*** Stored data ***

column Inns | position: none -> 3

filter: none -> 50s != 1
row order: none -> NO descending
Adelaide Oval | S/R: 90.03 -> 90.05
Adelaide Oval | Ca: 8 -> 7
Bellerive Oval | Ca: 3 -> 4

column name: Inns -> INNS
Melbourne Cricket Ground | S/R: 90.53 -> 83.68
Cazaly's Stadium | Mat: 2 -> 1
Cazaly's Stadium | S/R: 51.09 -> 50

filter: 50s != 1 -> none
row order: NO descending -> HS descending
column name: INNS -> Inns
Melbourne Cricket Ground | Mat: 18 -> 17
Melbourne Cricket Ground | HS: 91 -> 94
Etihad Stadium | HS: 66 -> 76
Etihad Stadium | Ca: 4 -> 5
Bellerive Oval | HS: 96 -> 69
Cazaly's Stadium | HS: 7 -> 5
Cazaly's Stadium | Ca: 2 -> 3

***

▶ [The task]: All entries must come back exactly as they were written.

▶ [Result of this task]:
column Inns | position: none -> 3

filter: none -> 50s != 1
row order: none -> NO descending
Adelaide Oval | S/R: 90.03 -> 90.05
Adelaide Oval | Ca: 8 -> 7
Bellerive Oval | Ca: 3 -> 4

column name: Inns -> INNS
Melbourne Cricket Ground | S/R: 90.53 -> 83.68
Cazaly's Stadium | Mat: 2 -> 1
Cazaly's Stadium | S/R: 51.09 -> 50

filter: 50s != 1 -> none
row order: NO descending -> HS descending
column name: INNS -> Inns
Melbourne Cricket Ground | Mat: 18 -> 17
Melbourne Cricket Ground | HS: 91 -> 94
Etihad Stadium | HS: 66 -> 76
Etihad Stadium | Ca: 4 -> 5
Bellerive Oval | HS: 96 -> 69
Cazaly's Stadium | HS: 7 -> 5
Cazaly's Stadium | Ca: 2 -> 3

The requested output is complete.